As nossas irmãs, que nesses anos de aflição das famílias, acrescentavam tanto carinho e afectividade à que nos era dedicada pelos pais e que, segundo ela, eu tratei com tanta indiferença quando regressei. Nunca demos muito realce ao amor e sofrimento dessas jovens como se elas fossem obrigadas a isso por dever familiar. Tantos anos passaram e só agora esta irmã me fez esta "queixa", que surgiu somente, por acaso, no decorrer de uma conversa sobre o passado comum.

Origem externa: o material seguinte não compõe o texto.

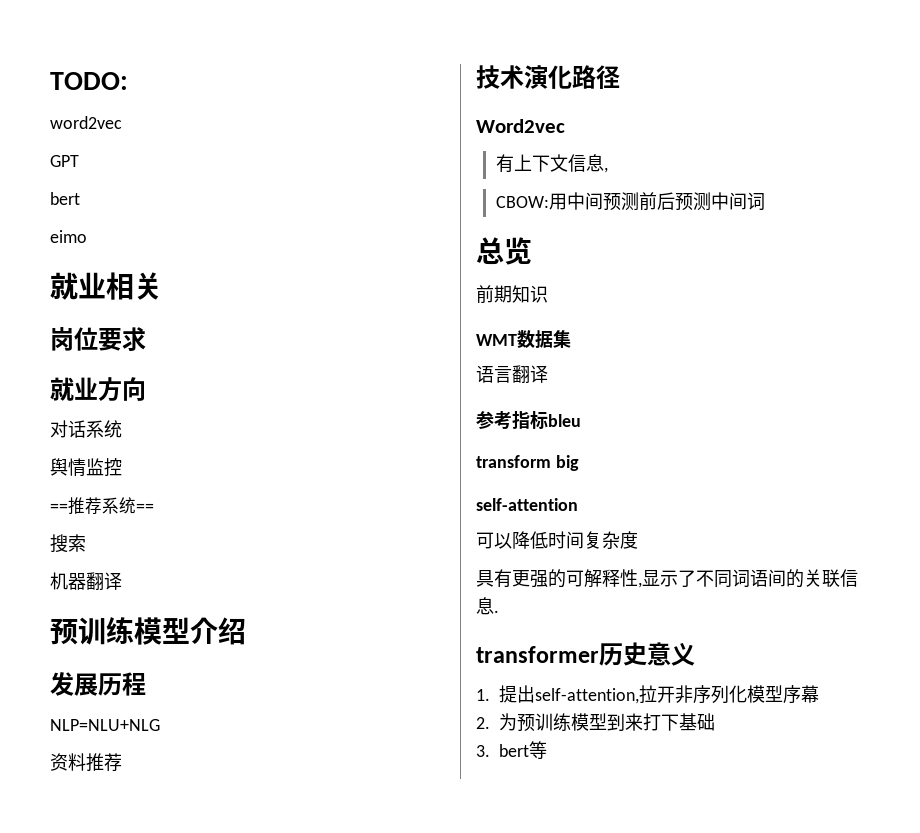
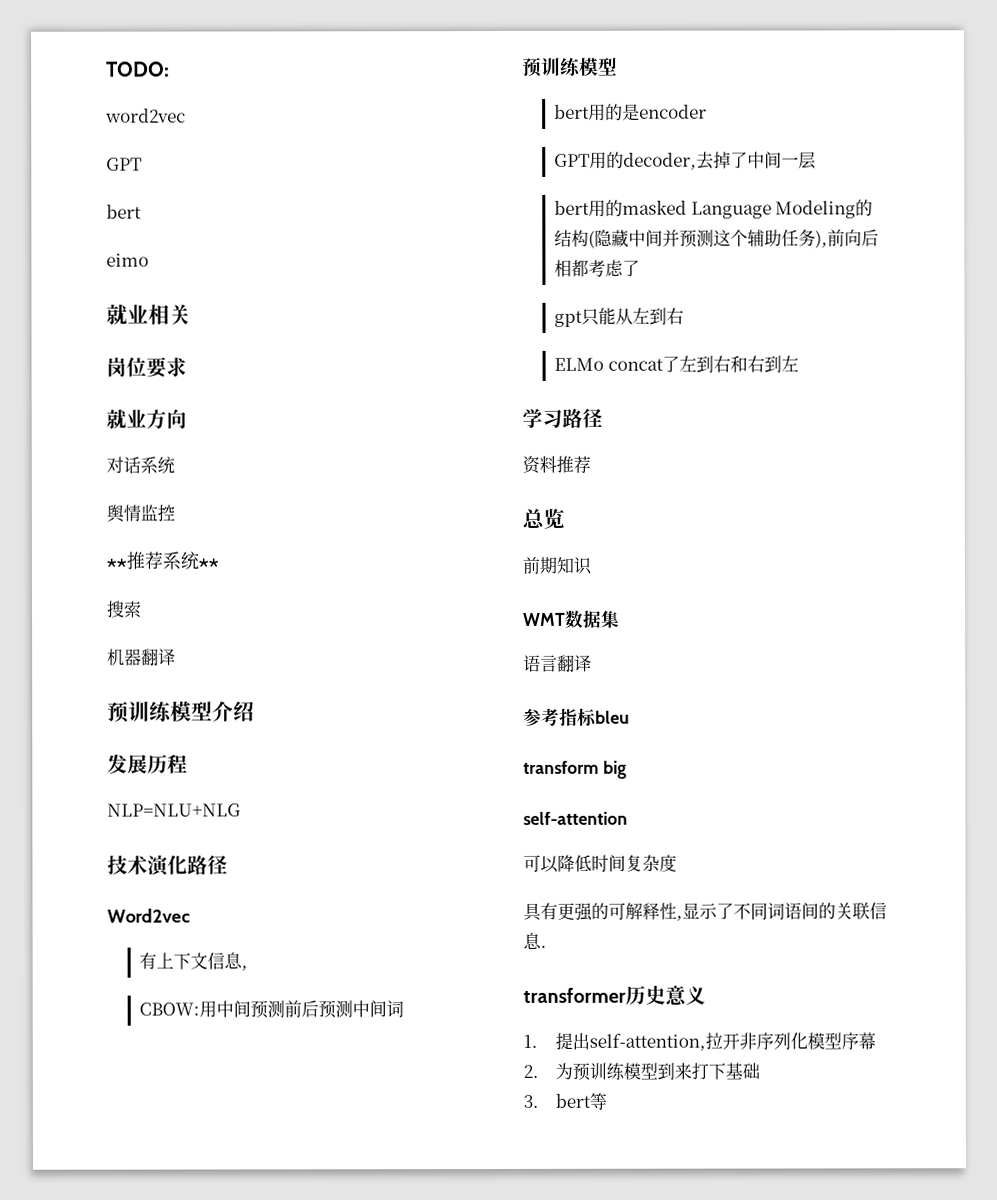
[50,503,68,512] == -> [106,558,127,568] **
[136,503,154,512] == -> [198,558,219,568] **
[50,753,122,772] // 资料推荐 -> (241, 810) none
(766, 201) none -> [522,57,618,77] [554,103,708,121] [554,151,817,170] [554,199,874,219] [554,229,880,249] [554,259,641,277] [554,307,685,327] [554,355,799,373] [522,408,603,428] [522,455,591,474] // 预训练模型 // bert用的是encoder // GPT用的decoder,去掉了中间一层 // bert用的masked Language Modeling的结构(隐藏中间并预测这个辅助任务),前向后相都考虑了 // gpt只能从左到右 // ELMo concat了左到右和右到左 // 学习路径 // 资料推荐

Outros factos que não sabia e outros que esqueci, por exemplo que a minha mãe chorava muito porque eu não dava notícias, e ela culpava as filhas por me escreverem pouco quando isso até não seria verdade. Note-se que a nossa mãe tinha a quarta classe mas bastante ocupada nas múltiplas tarefas que tinha que fazer no lar, cozinhar, costurar, chulear, tecer e outras, entre as quais ir na burra à horta, uma grande paixão para além dos filhos, encher as alforjes com as diferentes qualidades de hortaliça, atribuía a responsabilidade da escrita dos aerogramas às filhas.

Talvez esse estado de espírito, de que falei, em que se misturava abulia e esquecimento tenha varrido da minha memória muito do que se passou e vivi em Mansabá. Algumas recordações conservo e já aqui falei delas, sobretudo a cordialidade e camaradagem que senti da parte de todos.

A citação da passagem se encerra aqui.